Goal of the exercise –
Because the entries hold pictures, reproduce only their words, exactly as written.

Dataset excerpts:
□ □ □ □ □

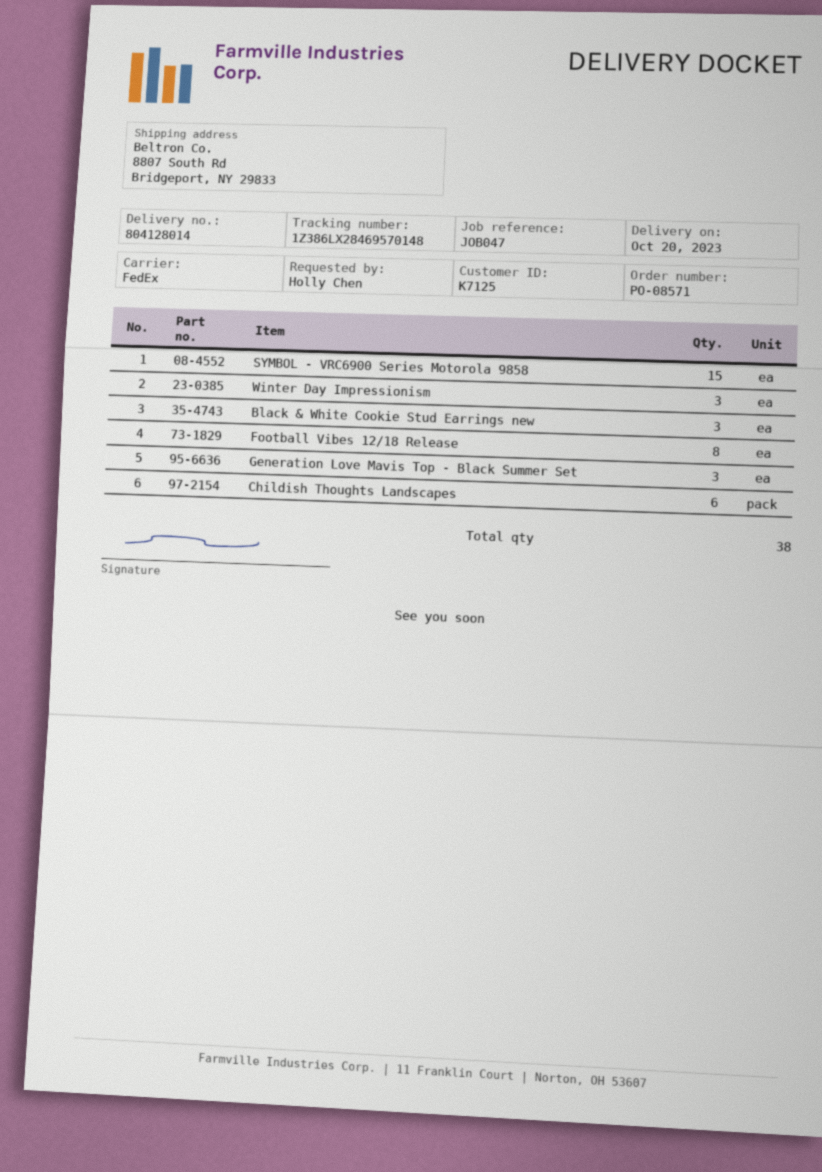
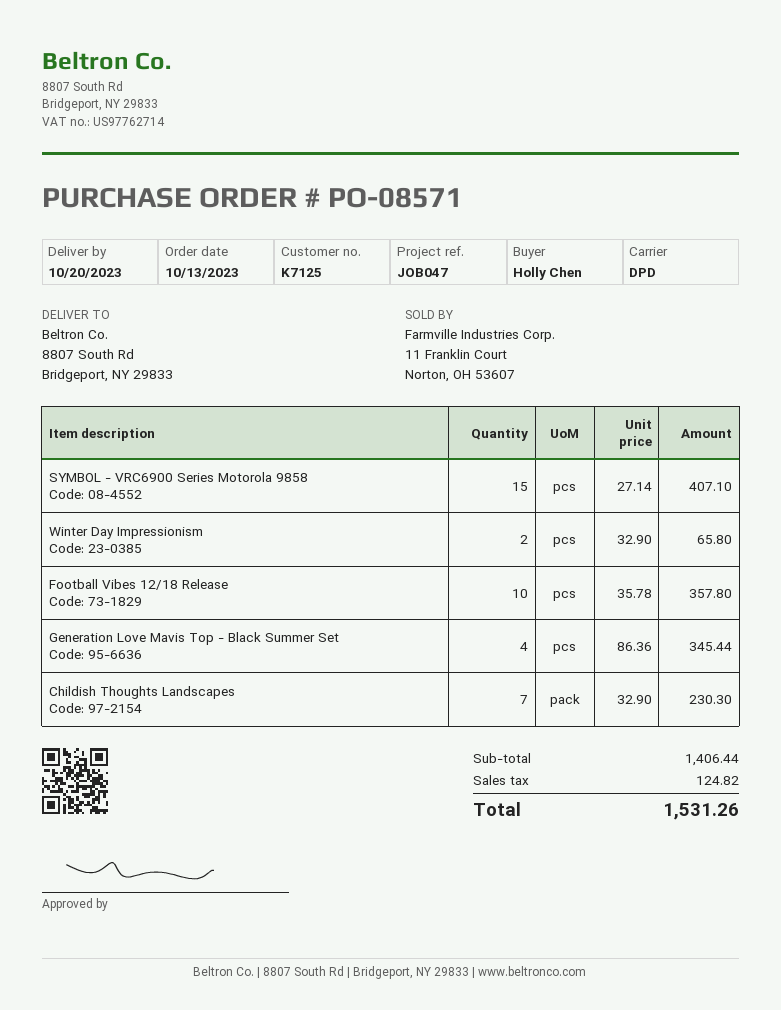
shipping method: FedEx -> DPD
Winter Day Impressionism: 3 -> 2
Black & White Cookie Stud Earrings new: 3 -> none
Football Vibes 12/18 Release: 8 -> 10
Generation Love Mavis Top - Black Summer Set: 3 -> 4
Childish Thoughts Landscapes: 6 -> 7

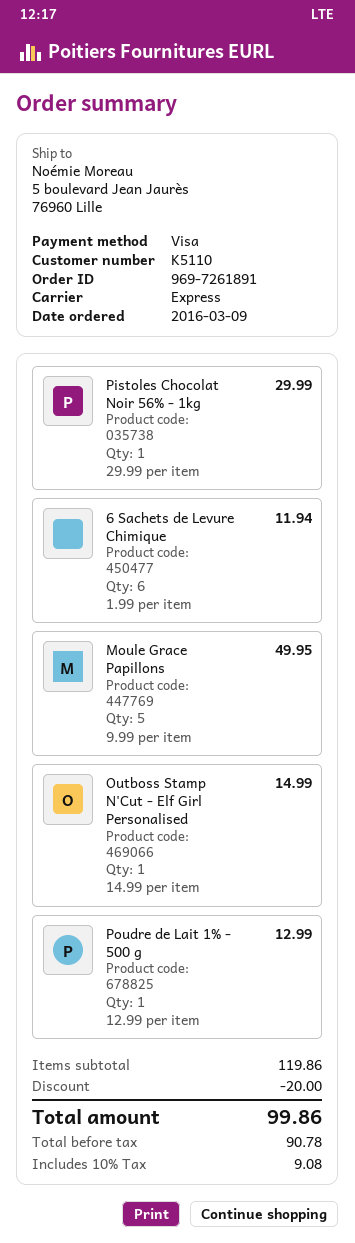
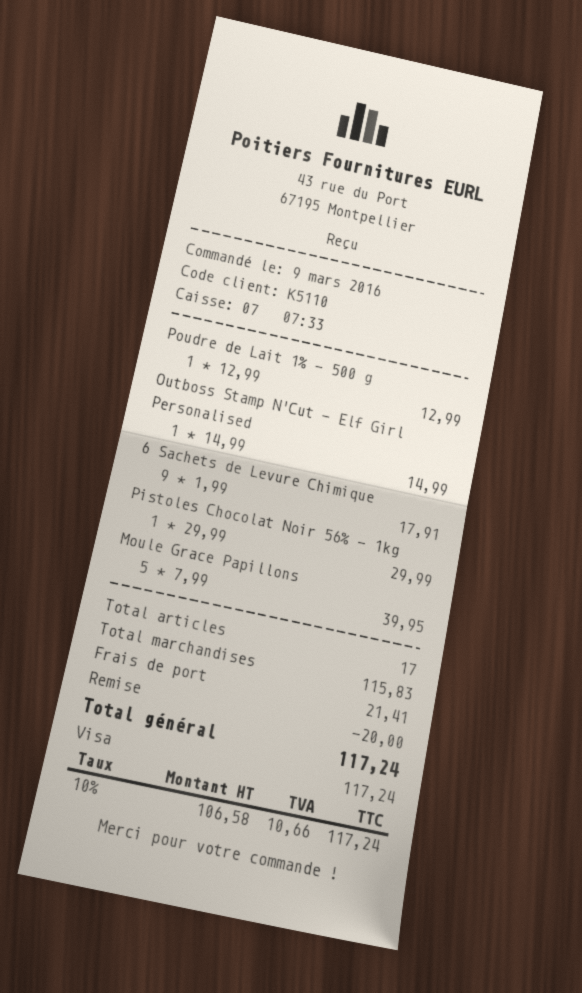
6 Sachets de Levure Chimique: 6 x 1.99 = 11.94 -> 9 x 1.99 = 17.91
Moule Grace Papillons: 5 x 9.99 = 49.95 -> 5 x 7.99 = 39.95
subtotal: 119.86 -> 115.83
shipping: none -> 21.41
net: 90.78 -> 106.58
tax: 10% = 9.08 -> 10% = 10.66
total: 99.86 -> 117.24

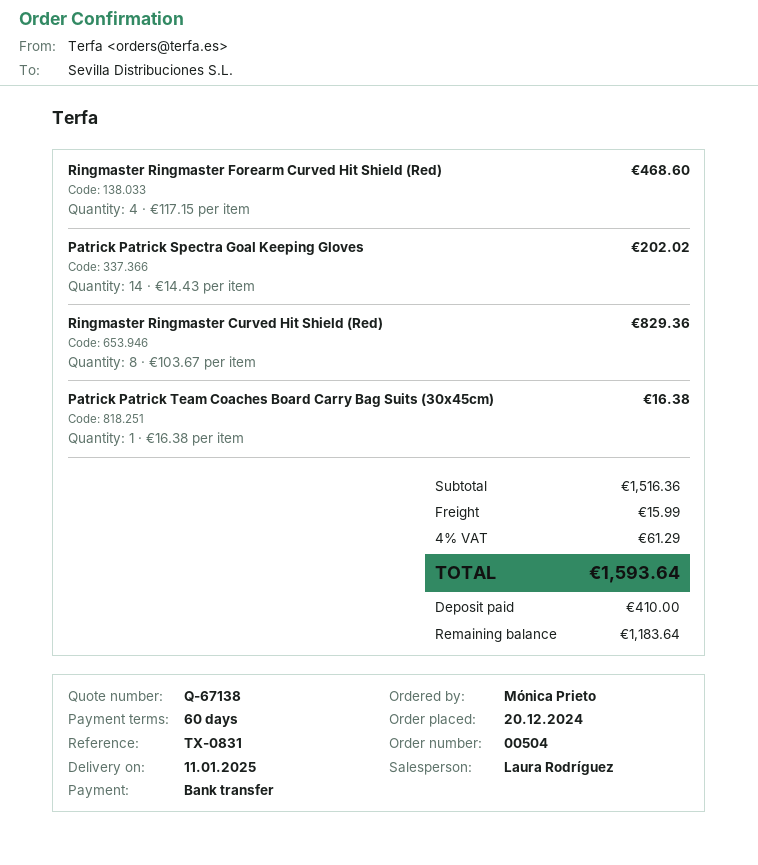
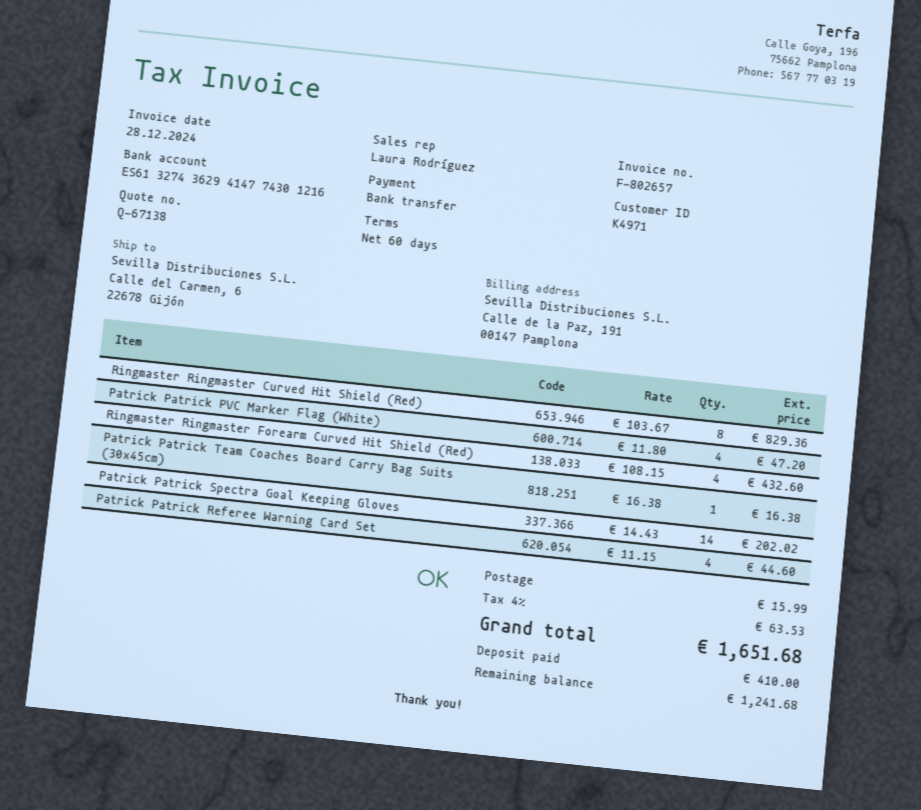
Ringmaster Ringmaster Forearm Curved Hit Shield (Red): 4 x 117.15 = 468.60 -> 4 x 108.15 = 432.60
Patrick Patrick PVC Marker Flag (White): none -> 4 x 11.80 = 47.20
Patrick Patrick Referee Warning Card Set: none -> 4 x 11.15 = 44.60
tax: 4% = 61.29 -> 4% = 63.53
total: 1593.64 -> 1651.68
balance: 1183.64 -> 1241.68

□ □ □ □ □

Response box –
shipping method: FedEx -> DPD
Winter Day Impressionism: 3 -> 2
Black & White Cookie Stud Earrings new: 3 -> none
Football Vibes 12/18 Release: 8 -> 10
Generation Love Mavis Top - Black Summer Set: 3 -> 4
Childish Thoughts Landscapes: 6 -> 7

6 Sachets de Levure Chimique: 6 x 1.99 = 11.94 -> 9 x 1.99 = 17.91
Moule Grace Papillons: 5 x 9.99 = 49.95 -> 5 x 7.99 = 39.95
subtotal: 119.86 -> 115.83
shipping: none -> 21.41
net: 90.78 -> 106.58
tax: 10% = 9.08 -> 10% = 10.66
total: 99.86 -> 117.24

Ringmaster Ringmaster Forearm Curved Hit Shield (Red): 4 x 117.15 = 468.60 -> 4 x 108.15 = 432.60
Patrick Patrick PVC Marker Flag (White): none -> 4 x 11.80 = 47.20
Patrick Patrick Referee Warning Card Set: none -> 4 x 11.15 = 44.60
tax: 4% = 61.29 -> 4% = 63.53
total: 1593.64 -> 1651.68
balance: 1183.64 -> 1241.68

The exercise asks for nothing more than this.